**Data supplied**
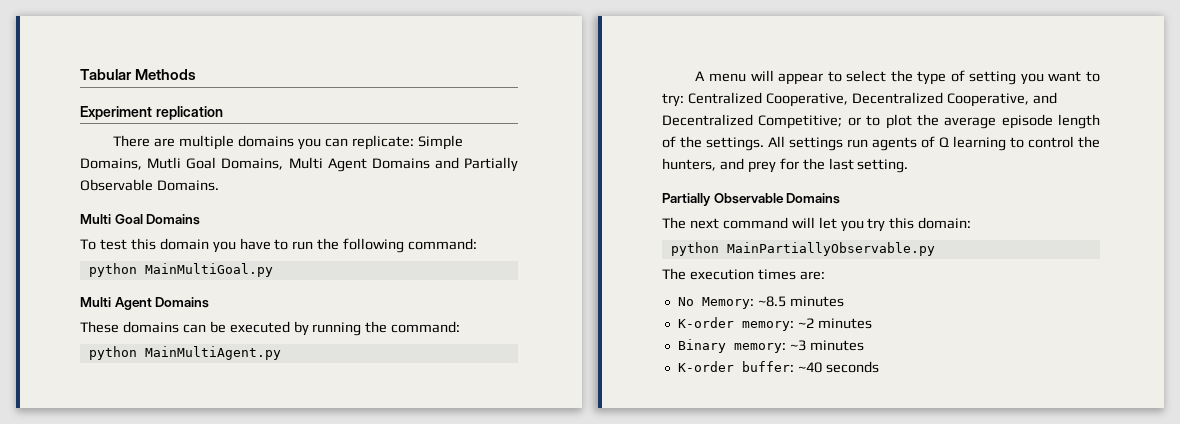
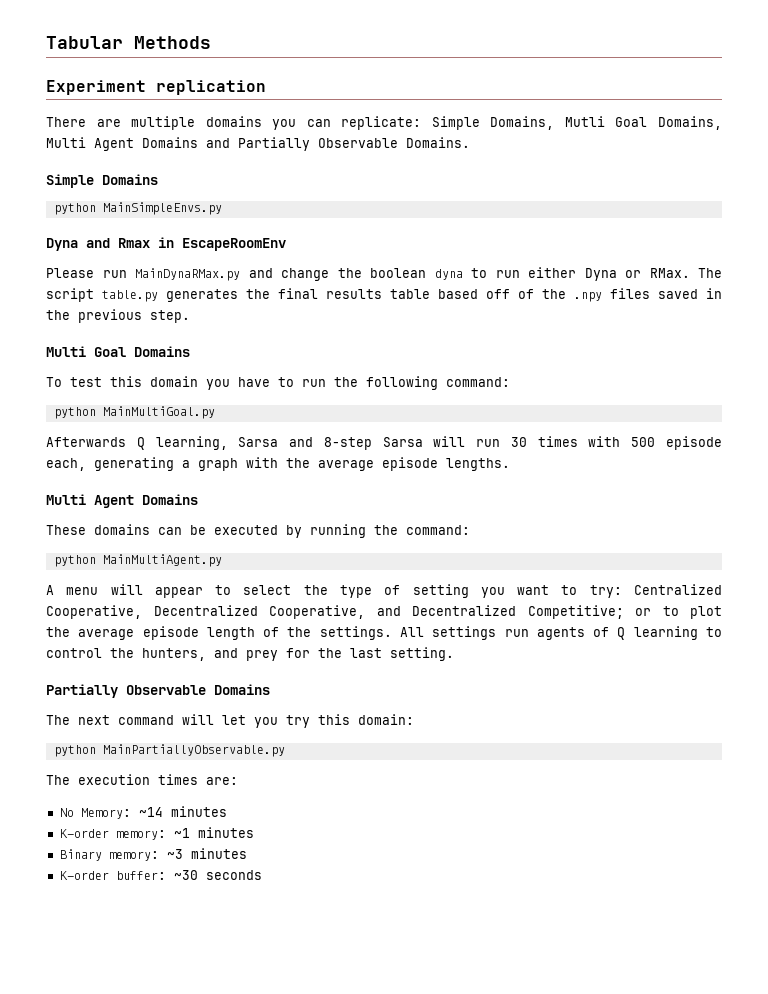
+ Simple Domains
+ python MainSimpleEnvs.py
+ Dyna and Rmax in EscapeRoomEnv
+ Please run MainDynaRMax.py and change the boolean dyna to run either Dyna or RMax. The script table.py generates the final results table based off of the .npy files saved in the previous step.
+ Afterwards Q learning, Sarsa and 8-step Sarsa will run 30 times with 500 episode each, generating a graph with the average episode lengths.
- No Memory: ~8.5 minutes
+ No Memory: ~14 minutes
- K-order memory: ~2 minutes
+ K-order memory: ~1 minutes
- K-order buffer: ~40 seconds
+ K-order buffer: ~30 seconds

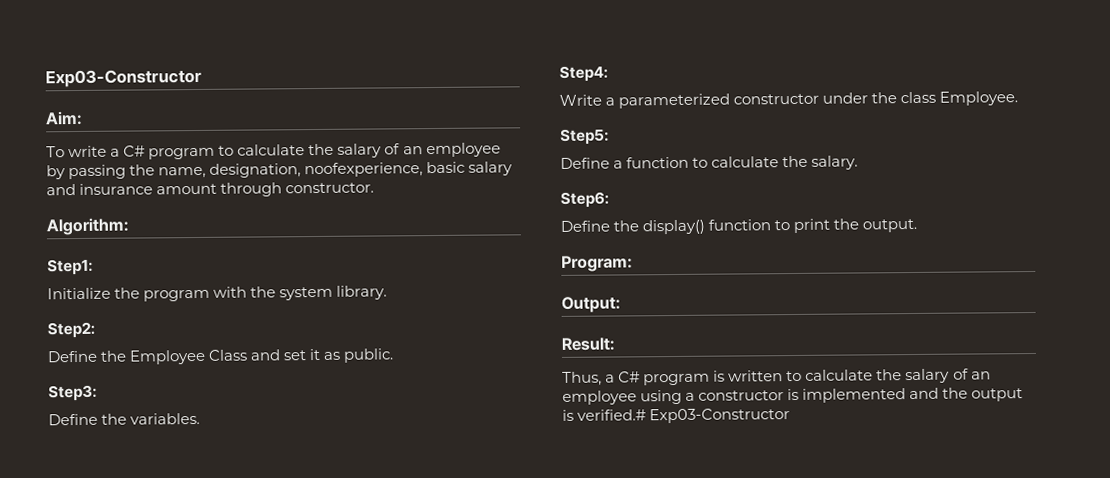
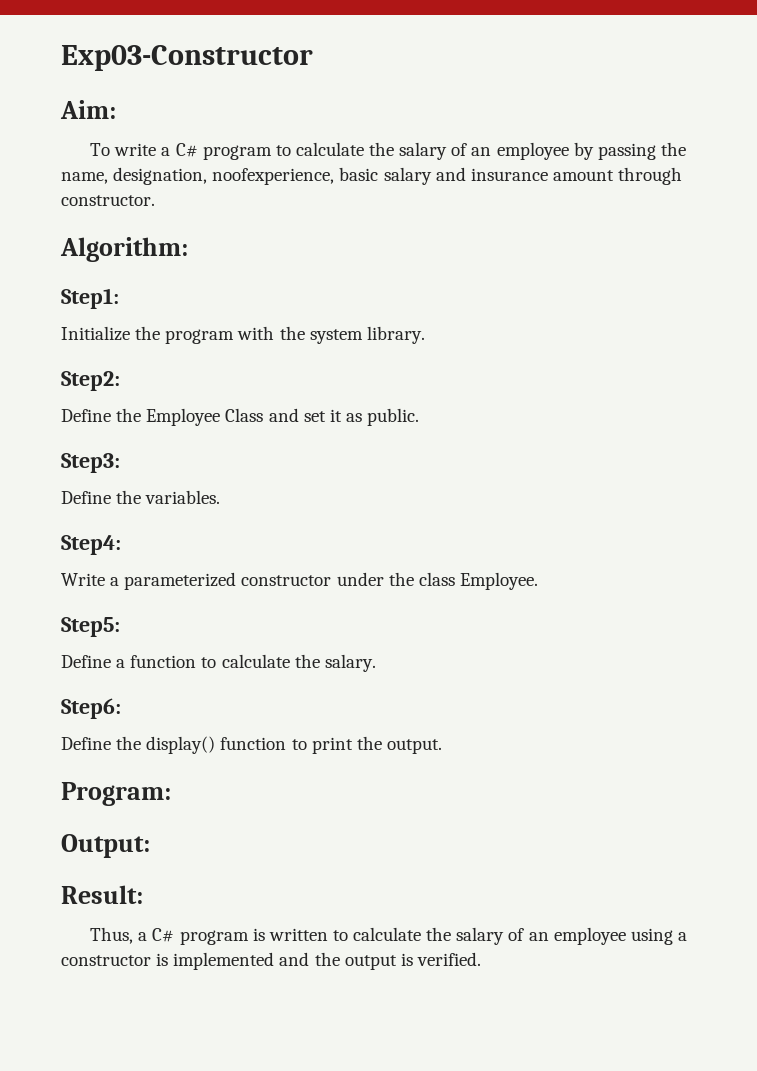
- Thus, a C# program is written to calculate the salary of an employee using a constructor is implemented and the output is verified.# Exp03-Constructor
+ Thus, a C# program is written to calculate the salary of an employee using a constructor is implemented and the output is verified.

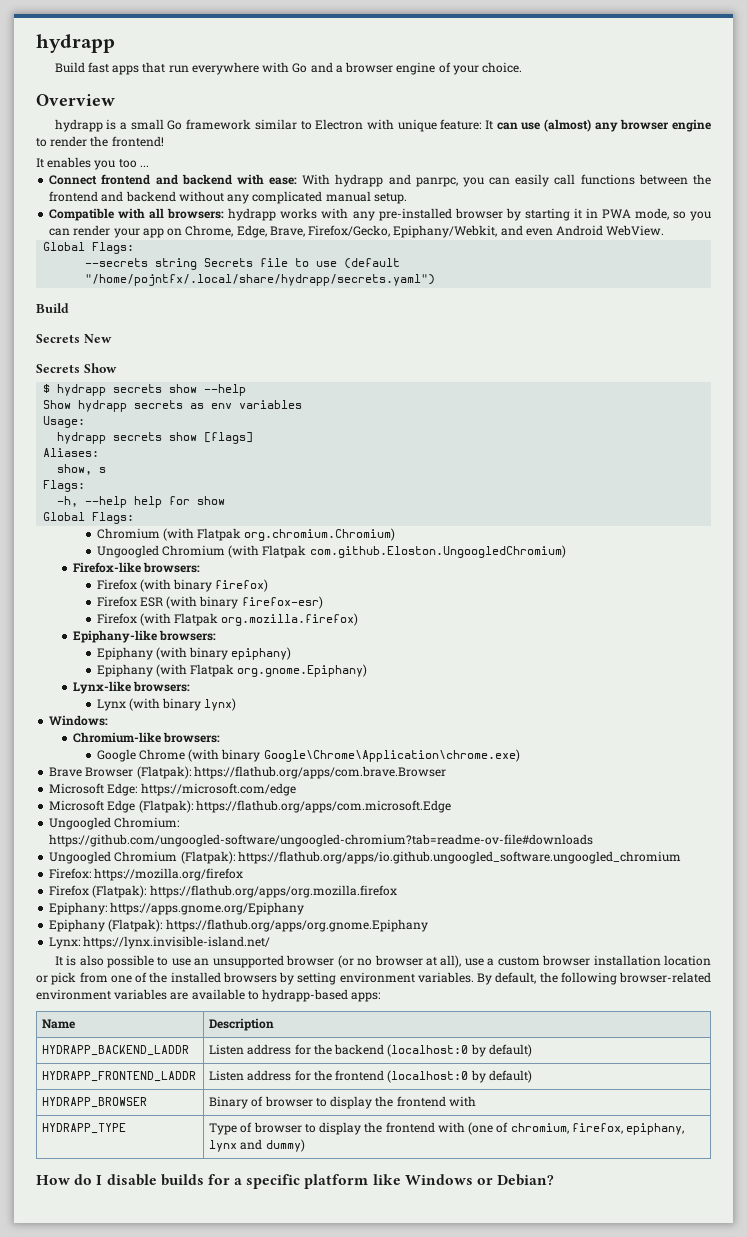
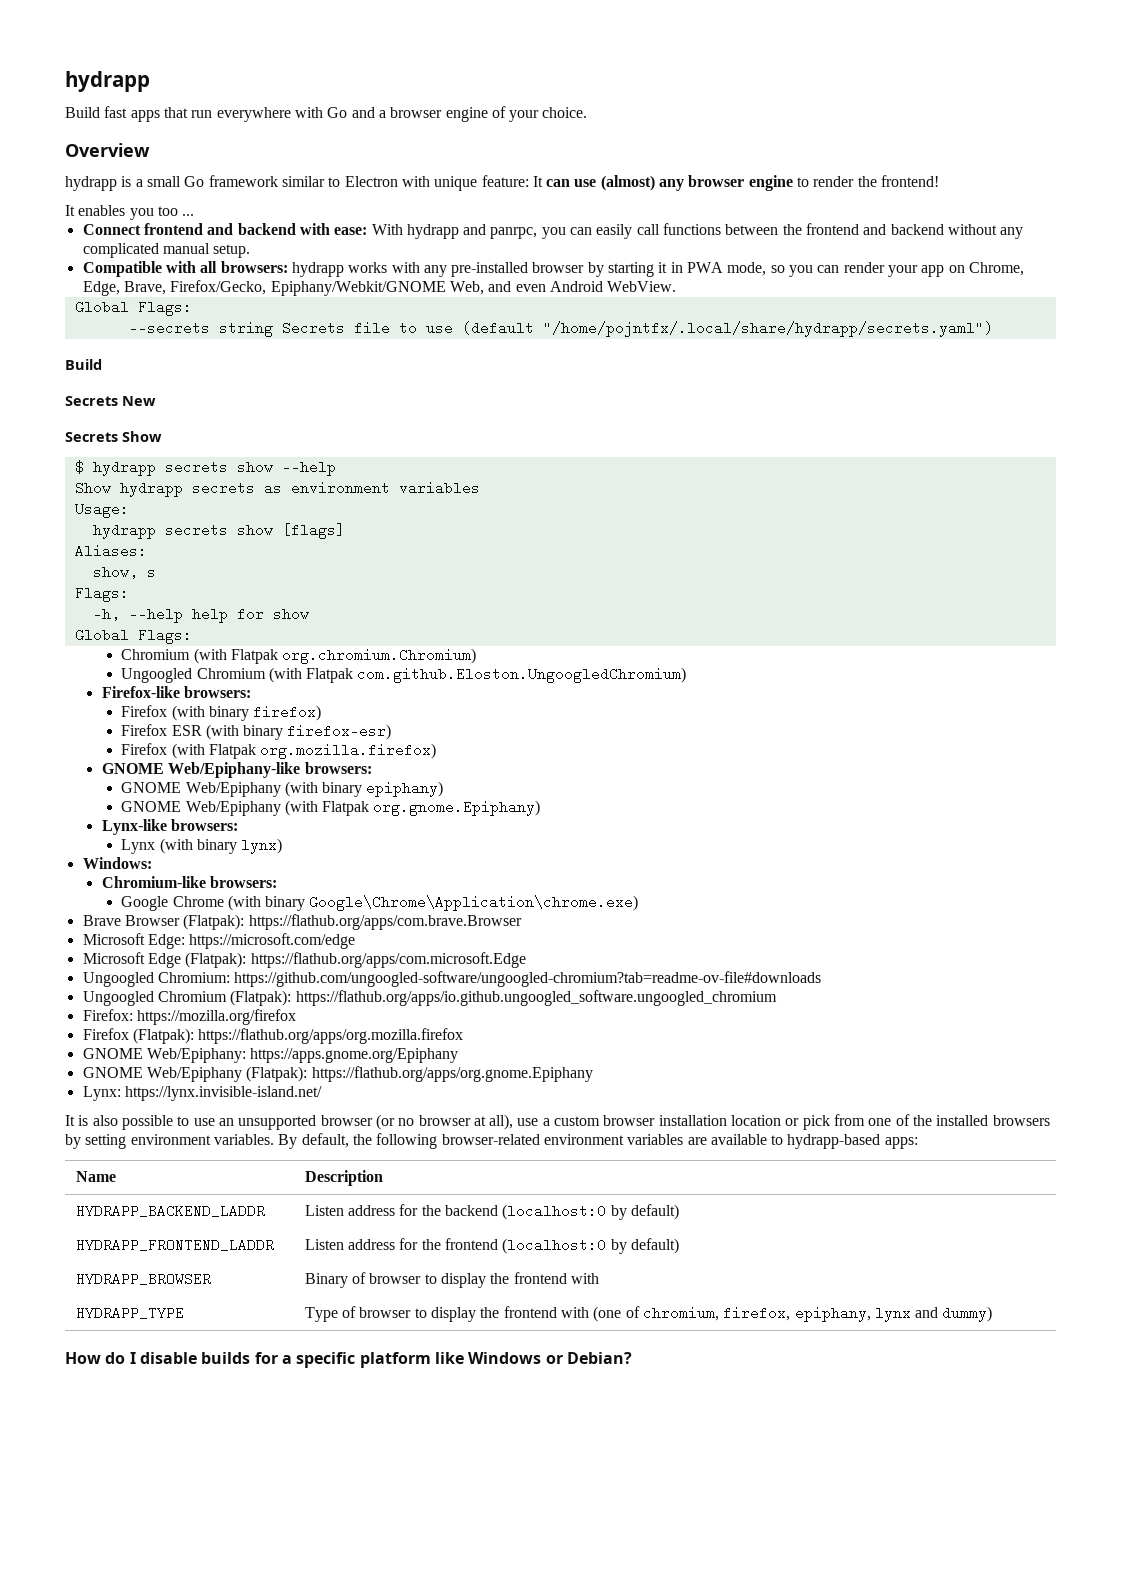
- Compatible with all browsers: hydrapp works with any pre-installed browser by starting it in PWA mode, so you can render your app on Chrome, Edge, Brave, Firefox/Gecko, Epiphany/Webkit, and even Android WebView.
+ Compatible with all browsers: hydrapp works with any pre-installed browser by starting it in PWA mode, so you can render your app on Chrome, Edge, Brave, Firefox/Gecko, Epiphany/Webkit/GNOME Web, and even Android WebView.
- Show hydrapp secrets as env variables
+ Show hydrapp secrets as environment variables
- Epiphany-like browsers:
- Epiphany (with binary epiphany)
+ GNOME Web/Epiphany-like browsers:
+ GNOME Web/Epiphany (with binary epiphany)
- Epiphany (with Flatpak org.gnome.Epiphany)
+ GNOME Web/Epiphany (with Flatpak org.gnome.Epiphany)
- Epiphany: https://apps.gnome.org/Epiphany
+ GNOME Web/Epiphany: https://apps.gnome.org/Epiphany
- Epiphany (Flatpak): https://flathub.org/apps/org.gnome.Epiphany
+ GNOME Web/Epiphany (Flatpak): https://flathub.org/apps/org.gnome.Epiphany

**About this exercise**
The data is to be restated word for word, with any pictures set aside.

**Your response**
+ Simple Domains
+ python MainSimpleEnvs.py
+ Dyna and Rmax in EscapeRoomEnv
+ Please run MainDynaRMax.py and change the boolean dyna to run either Dyna or RMax. The script table.py generates the final results table based off of the .npy files saved in the previous step.
+ Afterwards Q learning, Sarsa and 8-step Sarsa will run 30 times with 500 episode each, generating a graph with the average episode lengths.
- No Memory: ~8.5 minutes
+ No Memory: ~14 minutes
- K-order memory: ~2 minutes
+ K-order memory: ~1 minutes
- K-order buffer: ~40 seconds
+ K-order buffer: ~30 seconds

- Thus, a C# program is written to calculate the salary of an employee using a constructor is implemented and the output is verified.# Exp03-Constructor
+ Thus, a C# program is written to calculate the salary of an employee using a constructor is implemented and the output is verified.

- Compatible with all browsers: hydrapp works with any pre-installed browser by starting it in PWA mode, so you can render your app on Chrome, Edge, Brave, Firefox/Gecko, Epiphany/Webkit, and even Android WebView.
+ Compatible with all browsers: hydrapp works with any pre-installed browser by starting it in PWA mode, so you can render your app on Chrome, Edge, Brave, Firefox/Gecko, Epiphany/Webkit/GNOME Web, and even Android WebView.
- Show hydrapp secrets as env variables
+ Show hydrapp secrets as environment variables
- Epiphany-like browsers:
- Epiphany (with binary epiphany)
+ GNOME Web/Epiphany-like browsers:
+ GNOME Web/Epiphany (with binary epiphany)
- Epiphany (with Flatpak org.gnome.Epiphany)
+ GNOME Web/Epiphany (with Flatpak org.gnome.Epiphany)
- Epiphany: https://apps.gnome.org/Epiphany
+ GNOME Web/Epiphany: https://apps.gnome.org/Epiphany
- Epiphany (Flatpak): https://flathub.org/apps/org.gnome.Epiphany
+ GNOME Web/Epiphany (Flatpak): https://flathub.org/apps/org.gnome.Epiphany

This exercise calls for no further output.